At the end of the day we are just trying to create a model – it doesn’t have to be exact. We are not creating an engineering blueprint, its just an approximation to the real work.

Why use a model? Well like any model it’s so you can see the real thing in different ways not normally possible, in order to learn and understand where the weaknesses and strengths, opportunities and threats are, and overall, to improve them. It can also provide us use a common “language” to describe our business.

Business capabilities are a canvas on top of which we can visualise the real things and show how it all hangs together.

How to create a Business Capability Model?

The best way is to have a workshop with business stakeholders, and include the projects teams when you can, as we can all learn from each other. The suggestion is to only work on the areas of interest (i.e. the projects that are on the go) and do NOT try and define everything in detail in the whole Enterprise – it will take too long. We can use a very high level model to cover everything based on the org chart, but drill into the real world with the people who care about it.

I can provide, on request, a library of generic Business Capability Models for different business types and different departments/functional unit, that can be used as a starting ground. Just go to the website (intron.com.au) and use the contact form or email mvea@intron.com.au.

You can also use the APQC process model as a guide too – usually a level 3 business Capability model is equivalent to a Level 1 APQC Process – roughly.

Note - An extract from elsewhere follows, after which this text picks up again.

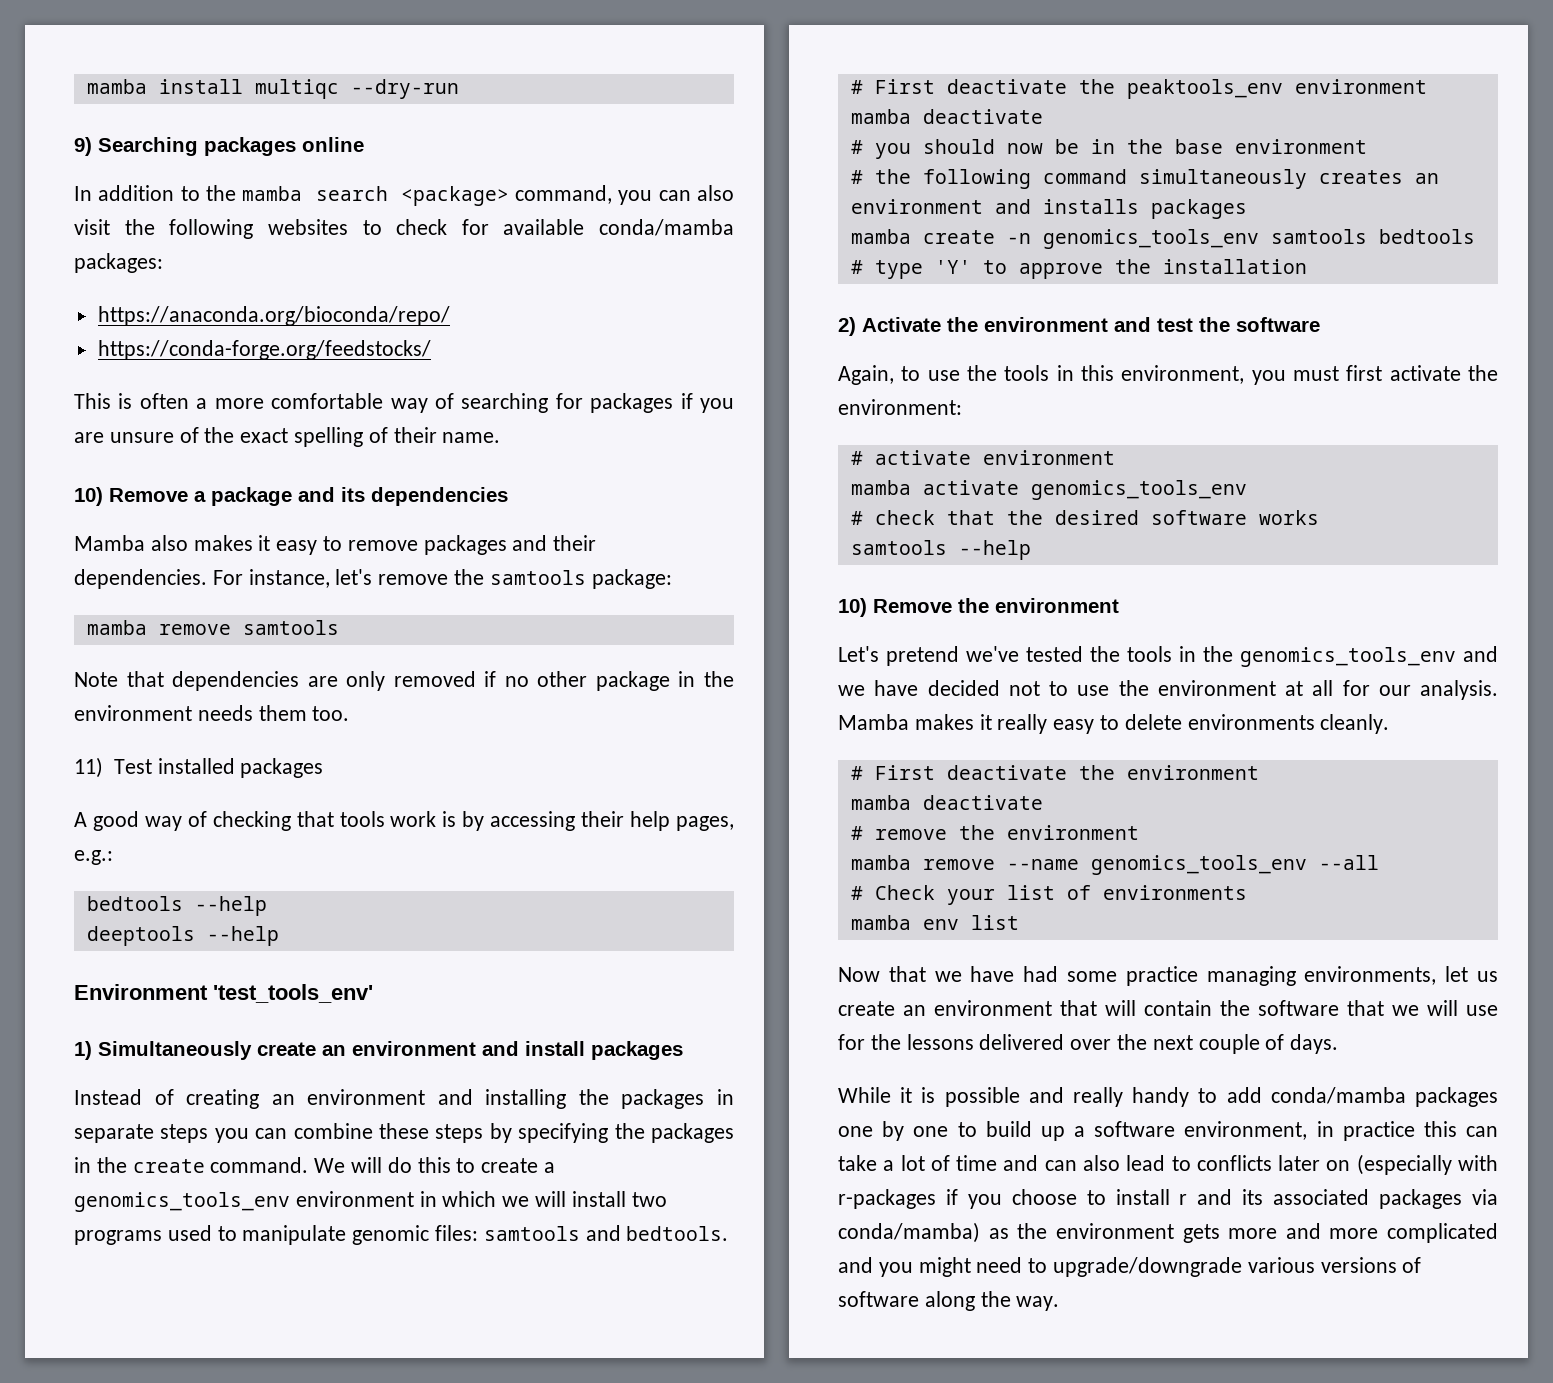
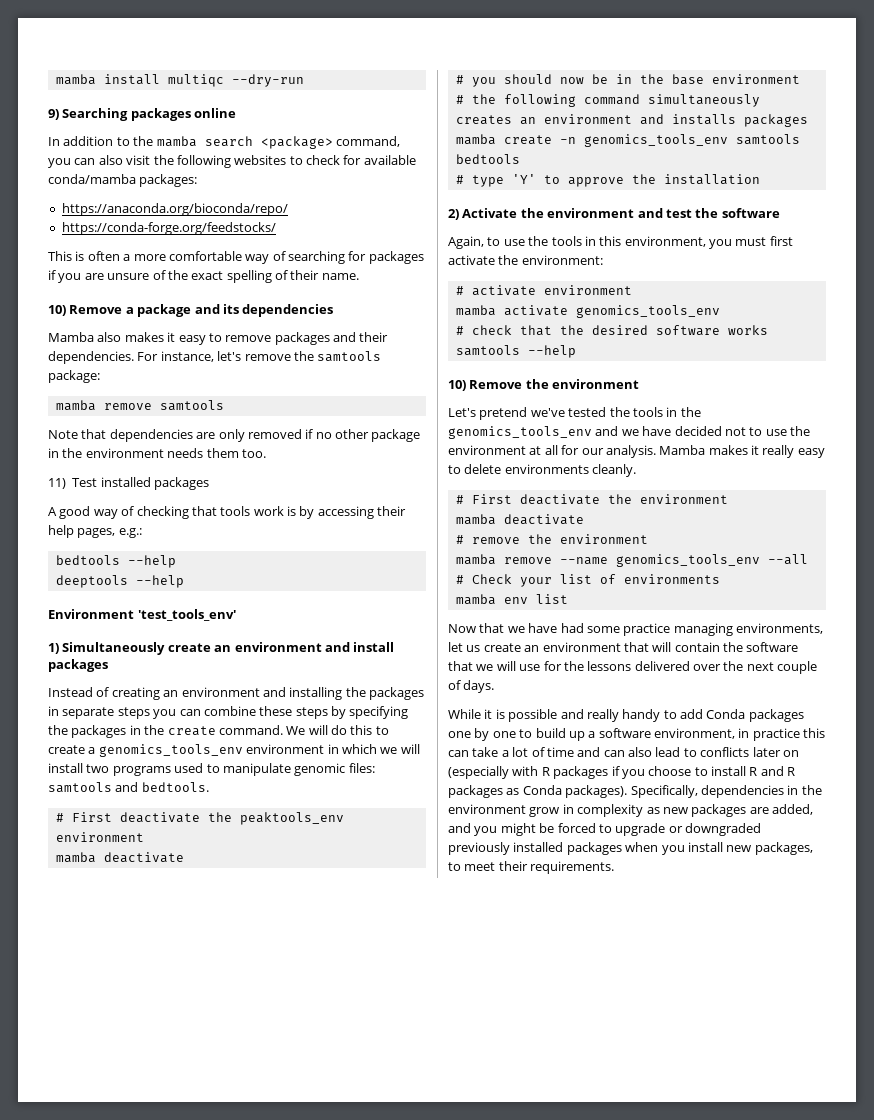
- While it is possible and really handy to add conda/mamba packages one by one to build up a software environment, in practice this can take a lot of time and can also lead to conflicts later on (especially with r-packages if you choose to install r and its associated packages via conda/mamba) as the environment gets more and more complicated and you might need to upgrade/downgrade various versions of software along the way.
+ While it is possible and really handy to add Conda packages one by one to build up a software environment, in practice this can take a lot of time and can also lead to conflicts later on (especially with R packages if you choose to install R and R packages as Conda packages). Specifically, dependencies in the environment grow in complexity as new packages are added, and you might be forced to upgrade or downgraded previously installed packages when you install new packages, to meet their requirements.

This means you deliver something soon, the project will pay because you are delivering something back to them and you develop an example in one or two areas that can be used to persuade the next project to do the same. Your executives will be pleased too because you are delivering in the areas they are spending in and you are showing that you understand their business and have created a model they can understand. If you tell people something they want to hear (sometimes) its good because it’s validation.

Linking Applications to Business Capabilities

One of the first things we can do now is to link the applications we identified in the MVEA. We already have them linked to organisational units, so it’s just another step on the way to link them to business capabilities. Initially just doing it at a high level is good enough. It will show immediately any capabilities that are not serviced by an application (What! No application for Sales Strategy & Planning?). I’ll bet you could find a bunch of excel spreadsheets you didn’t know about supporting that capability. Sometimes even these Excel Spreadsheets may be important enough to classify as “applications” – capture them all. You also might start seeing some duplications – another worthwhile insight. If you have identified earlier the applications that are changing because of project investment  – then you can show the capabilities that are being impacted which might mean you can show a greater impact than you first thought.

How do you do this ? Simply by taking your Business Capability model diagram and overlaying  the applications on top of the capabilities they are linked with (colour coded as per the MVEA organizational model). Miraculously, you have shown the gaps which could be vulnerabilities (or not) of the business.

Here is an example from the MVEA made-up company :

Once again – like the MVEA, the shapes shown above a directly linked to a Sharepoint list. Drawing insights from a BCM with an overlay depends on what appears. That’s the point of a model. It may not show anything more than you already know, or it may teach you something new.

In the above example some insights jump out – clearly ones eye is drawn by the red highlight applications that are being retired.